Image: Sourcegraph / ampcode.com Amp's Librarian Gets 3x Faster, Plugins Can Now Spawn Agents, and Diffs Are Built In
Three updates landed in Amp this week: the Librarian search subagent is now 3x faster and 43% cheaper, plugins can create and manage sub-agents directly, and you can review and stage code changes without leaving the app.
Amp shipped three updates in the span of four days this week. The Librarian, the codebase search subagent that handles research tasks, got significantly faster and cheaper. Plugins gained the ability to create their own sub-agents. And diff review landed as a built-in feature.
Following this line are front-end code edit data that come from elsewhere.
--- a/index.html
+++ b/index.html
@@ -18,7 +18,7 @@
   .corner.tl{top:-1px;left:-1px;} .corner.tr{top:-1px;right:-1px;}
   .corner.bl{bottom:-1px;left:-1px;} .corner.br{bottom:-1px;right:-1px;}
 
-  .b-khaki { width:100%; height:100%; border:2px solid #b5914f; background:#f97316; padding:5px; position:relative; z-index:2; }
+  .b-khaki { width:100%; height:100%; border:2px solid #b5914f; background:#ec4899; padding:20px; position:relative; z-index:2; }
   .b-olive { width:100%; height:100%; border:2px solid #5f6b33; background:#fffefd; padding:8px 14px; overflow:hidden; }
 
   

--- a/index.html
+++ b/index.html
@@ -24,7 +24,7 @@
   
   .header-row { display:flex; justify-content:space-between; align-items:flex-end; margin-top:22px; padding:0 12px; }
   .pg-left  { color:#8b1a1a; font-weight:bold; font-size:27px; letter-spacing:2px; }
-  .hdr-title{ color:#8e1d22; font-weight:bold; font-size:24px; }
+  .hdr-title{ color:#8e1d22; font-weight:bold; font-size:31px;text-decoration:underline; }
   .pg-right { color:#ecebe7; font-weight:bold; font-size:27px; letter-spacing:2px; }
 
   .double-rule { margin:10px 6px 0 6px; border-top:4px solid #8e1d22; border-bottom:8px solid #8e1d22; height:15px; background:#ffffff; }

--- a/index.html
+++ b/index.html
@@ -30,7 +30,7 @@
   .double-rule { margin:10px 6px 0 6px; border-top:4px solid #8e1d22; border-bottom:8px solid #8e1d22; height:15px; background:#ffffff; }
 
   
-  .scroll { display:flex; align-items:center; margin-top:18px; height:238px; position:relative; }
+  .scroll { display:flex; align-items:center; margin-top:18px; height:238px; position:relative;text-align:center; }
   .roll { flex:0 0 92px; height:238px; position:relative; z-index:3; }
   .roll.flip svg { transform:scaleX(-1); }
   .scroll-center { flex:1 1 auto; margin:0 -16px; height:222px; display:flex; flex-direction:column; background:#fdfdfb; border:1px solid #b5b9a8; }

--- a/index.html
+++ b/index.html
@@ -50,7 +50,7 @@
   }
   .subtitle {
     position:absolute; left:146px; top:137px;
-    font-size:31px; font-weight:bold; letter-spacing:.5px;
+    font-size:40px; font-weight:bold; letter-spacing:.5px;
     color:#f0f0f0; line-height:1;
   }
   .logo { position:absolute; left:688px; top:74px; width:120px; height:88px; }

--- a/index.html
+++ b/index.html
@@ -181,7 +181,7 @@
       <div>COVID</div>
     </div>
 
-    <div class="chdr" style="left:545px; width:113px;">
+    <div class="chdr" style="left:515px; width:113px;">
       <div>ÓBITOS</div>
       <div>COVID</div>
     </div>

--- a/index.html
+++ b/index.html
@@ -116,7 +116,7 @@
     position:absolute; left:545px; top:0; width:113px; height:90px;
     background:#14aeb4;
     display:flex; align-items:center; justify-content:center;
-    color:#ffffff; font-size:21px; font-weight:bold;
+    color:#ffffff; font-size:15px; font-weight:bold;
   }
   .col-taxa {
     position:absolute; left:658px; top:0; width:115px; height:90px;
The Librarian Is 3x Faster and 43% Cheaper
The Librarian is the subagent Amp uses when you ask it to investigate a codebase: tracing how a feature works, finding where a bug originates, checking which services expose a particular API. On large codebases, this search step was the slowest part of most Amp sessions.
The June 18 update cuts Librarian latency by roughly two-thirds and reduces the cost per run by 43%. The specifics of how this was achieved weren’t detailed publicly, but the practical effect is that deep research prompts that previously had noticeable wait times now feel closer to inline completion.
Plugins Can Now Create Agents
The June 19 update gives plugins the ability to create agents, run them for a single task, and then continue talking to their threads after the task completes.
Previously, plugins could use Amp’s main agent but couldn’t spawn their own. This change lets a plugin kick off a focused sub-agent for a specific job and get back a result without blocking the main session. The sub-agent’s thread persists, so you can inspect what it did or continue a conversation with it after the plugin finishes.
The practical application depends on what plugins you’re using, but for anything that involves research or multi-step actions, this means less waiting and more parallel work.
Diff Review in the App
The June 16 update added a Diffs view inside Amp. You can now review the changes an agent made and stage them for commit without switching to a terminal or opening a separate git client.
This closes a context-switch that affected most Amp workflows. Previously, after an agent finished, you’d move to the terminal or VS Code to check the diff and stage what you wanted. That step is now in the same interface where you gave the instruction.